Cholon was basing his attitude on what he had achieved as an envoy in Sicily all those years ago, acting on behalf of Lucius Falerius Nerva. The old senator might have set them, but it was he who had negotiated the terms that saw the slave leaders desert their followers, though one, a Celt, had proved intransigent and died for his stubbornness. For a moment, he contemplated giving Aquila an explanation of those events so he would comprehend what Cholon was driving at — for he had always had the ability to deny things on the grounds that his superior would not agree — or go back to the table and say some previously agreed point was not acceptable, but he decided against it as being too distracting.

Aquila, who was looking at him very directly, took another mouthful of food, chewing slowly while he ruminated. ‘So what you’re saying is this: that I should go into the hills, talk to a tribal chief called Masugori, an ex-client of Rome, who would like to do nothing more than stick a spear so far up my arse that it comes out of my mouth, and make promises that you might decide not to keep?’

Cholon winced at the way that Aquila had reached his conclusions, though he replied calmly enough. ‘That, as an interpretation, is somewhat crude.’

‘Get stuffed!’

Titus burst out laughing, while Cholon’s face took on a hurt expression.

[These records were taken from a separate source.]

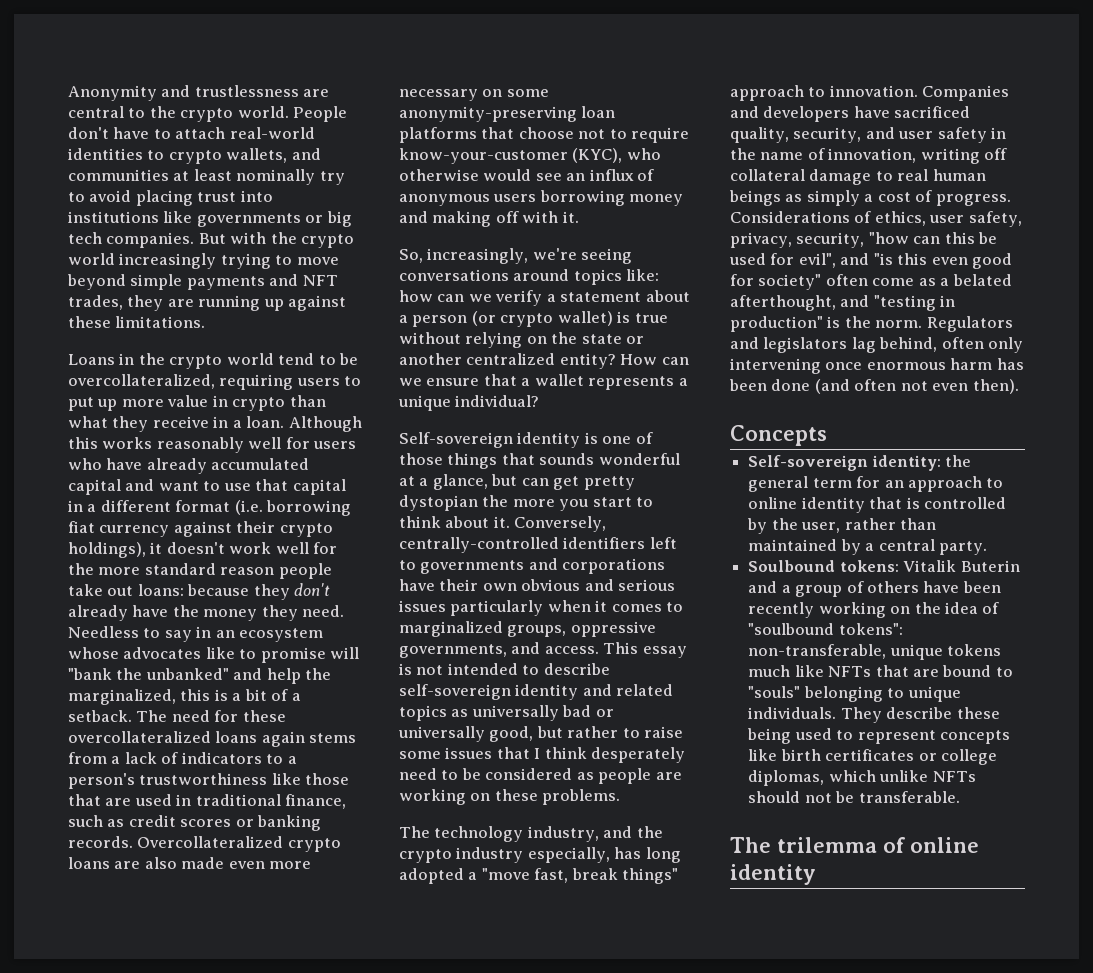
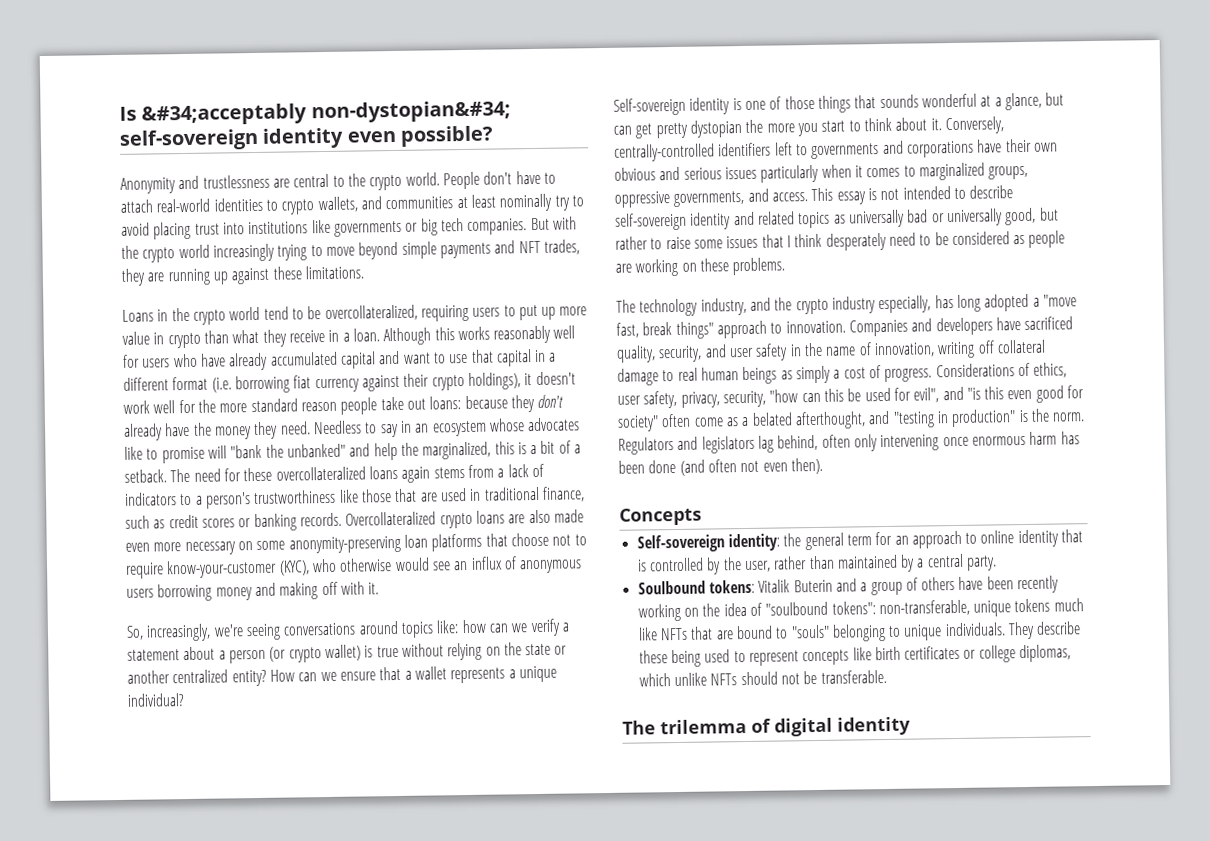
+ Is &#34;acceptably non-dystopian&#34; self-sovereign identity even possible?
- The trilemma of online identity
+ The trilemma of digital identity

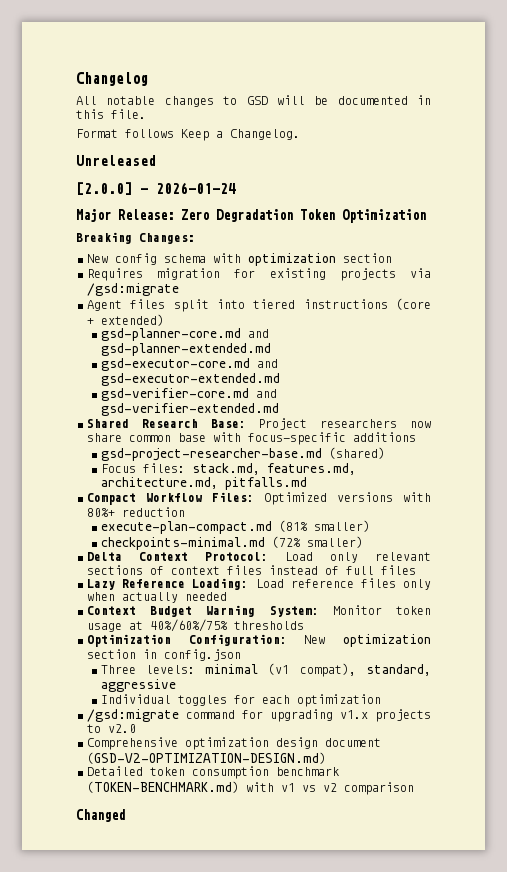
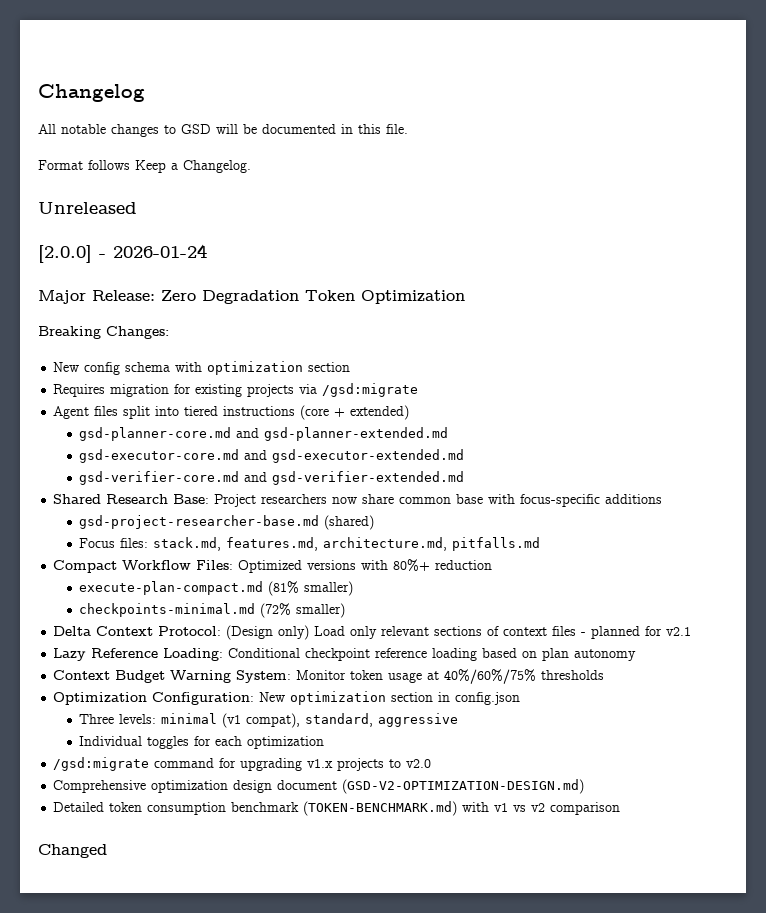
- Delta Context Protocol: Load only relevant sections of context files instead of full files
+ Delta Context Protocol: (Design only) Load only relevant sections of context files - planned for v2.1
- Lazy Reference Loading: Load reference files only when actually needed
+ Lazy Reference Loading: Conditional checkpoint reference loading based on plan autonomy

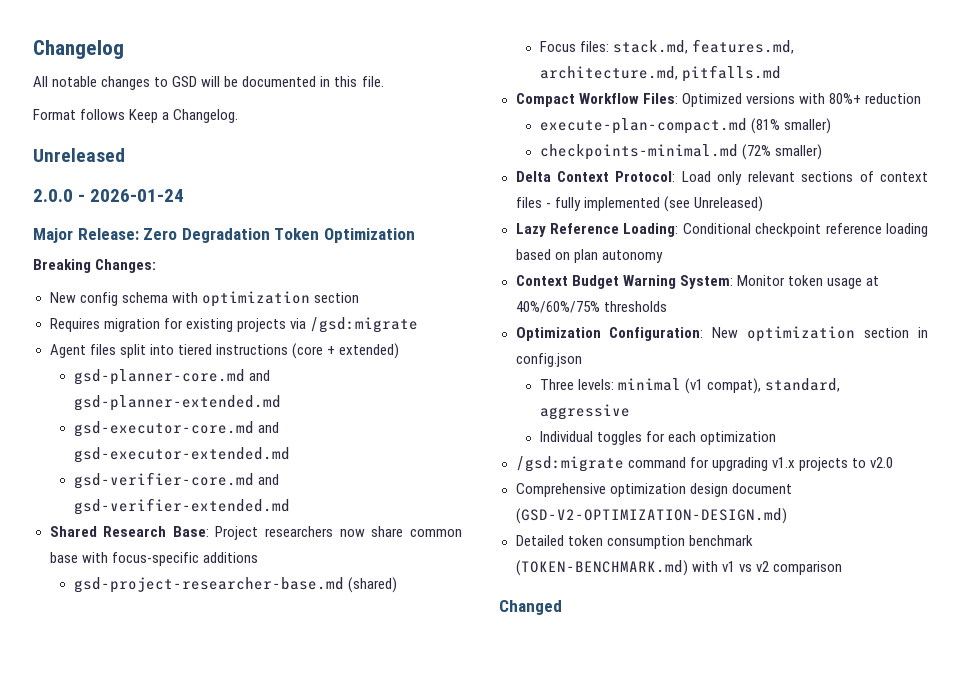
- [2.0.0] - 2026-01-24
+ 2.0.0 - 2026-01-24
- Delta Context Protocol: (Design only) Load only relevant sections of context files - planned for v2.1
+ Delta Context Protocol: Load only relevant sections of context files - fully implemented (see Unreleased)

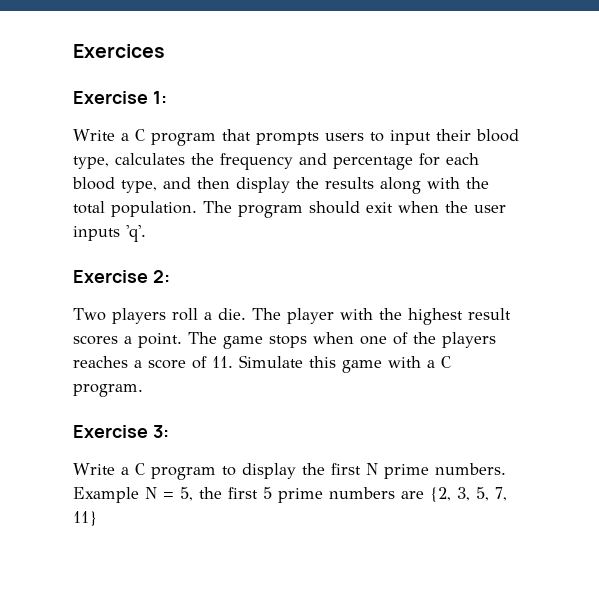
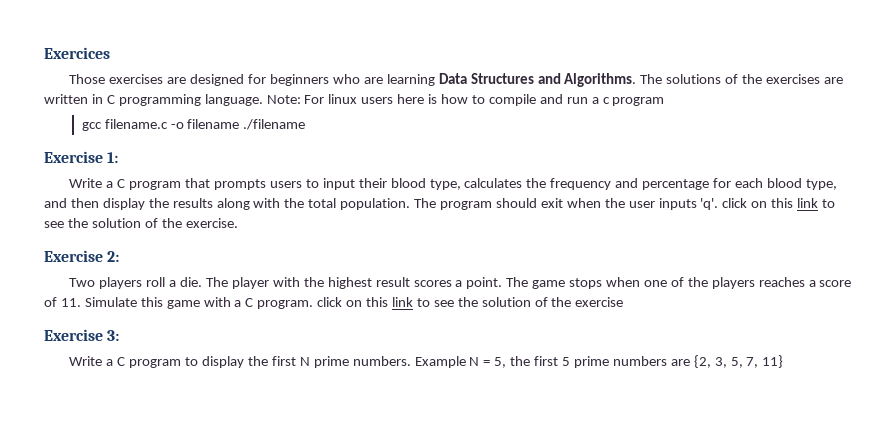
+ Those exercises are designed for beginners who are learning Data Structures and Algorithms. The solutions of the exercises are written in C programming language. Note: For linux users here is how to compile and run a c program
+ gcc filename.c -o filename ./filename
- The program should exit when the user inputs 'q'.
+ The program should exit when the user inputs 'q'. click on this link to see the solution of the exercise.
- The game stops when one of the players reaches a score of 11. Simulate this game with a C program.
+ The game stops when one of the players reaches a score of 11. Simulate this game with a C program. click on this link to see the solution of the exercise

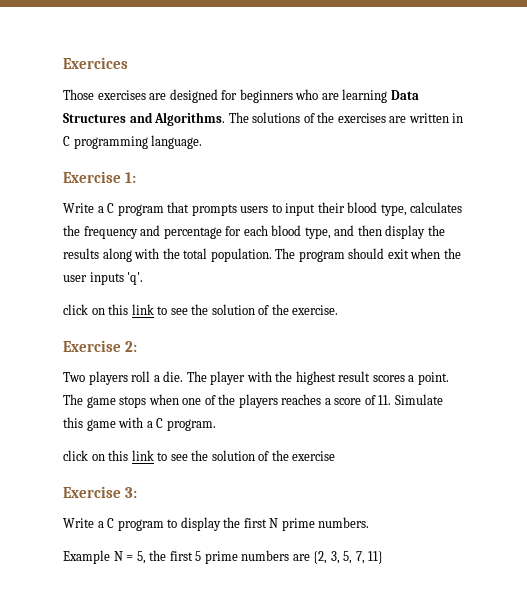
- Note: For linux users here is how to compile and run a c program
- gcc filename.c -o filename ./filename
- The program should exit when the user inputs 'q'. click on this link to see the solution of the exercise.
+ The program should exit when the user inputs 'q'.
+ click on this link to see the solution of the exercise.
- The game stops when one of the players reaches a score of 11. Simulate this game with a C program. click on this link to see the solution of the exercise
+ The game stops when one of the players reaches a score of 11. Simulate this game with a C program.
+ click on this link to see the solution of the exercise
- Write a C program to display the first N prime numbers. Example N = 5, the first 5 prime numbers are {2, 3, 5, 7, 11}
+ Write a C program to display the first N prime numbers.
+ Example N = 5, the first 5 prime numbers are {2, 3, 5, 7, 11}

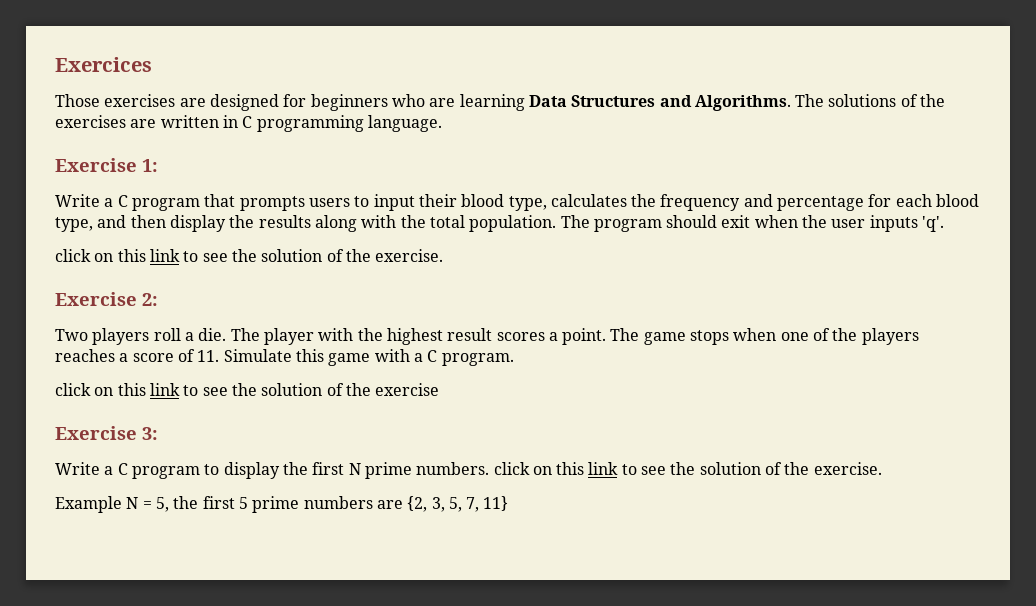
- Write a C program to display the first N prime numbers.
+ Write a C program to display the first N prime numbers. click on this link to see the solution of the exercise.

‘If I make an agreement,’ said Aquila, his blue eyes now boring into those of the Greek, ‘Rome keeps it, never mind Titus Cornelius.’

‘So?’

‘You’ve met this Masugori, you said, so you should know.’

‘It was a long time ago, before I even put on my manly gown.’

‘But you trusted him?’

‘I think it’s worth a try.’

Again Aquila thought long and hard before replying. The attacks on the legions had ceased as soon as they reached Numantia, and both he and Titus knew what that meant; the enemy was chary about facing the whole of Titus Cornelius’s force in full battle, but they wanted them to stay, and they were giving them a breathing space to get well dug in. The attacks would be resumed just as soon as they commenced the assault and the tribesmen thought the Romans, being both occupied and taking casualties, and running short on supplies, would be so weakened that they could be defeated.

Masugori held the key. His tribe was the closest, and barring the Lusitani, the most numerous. They had once signed a peace with the general’s father that had held until later commanders had so abused their office. If the chief of the Bregones could be brought back to neutrality, it would ease Titus’s task immensely, since supplying the army would become relatively straightforward. It was the life of one man put at risk to save the lives of many. He looked at the two other men, who were watching him closely to see what he would decide, so he just nodded and went back to his food.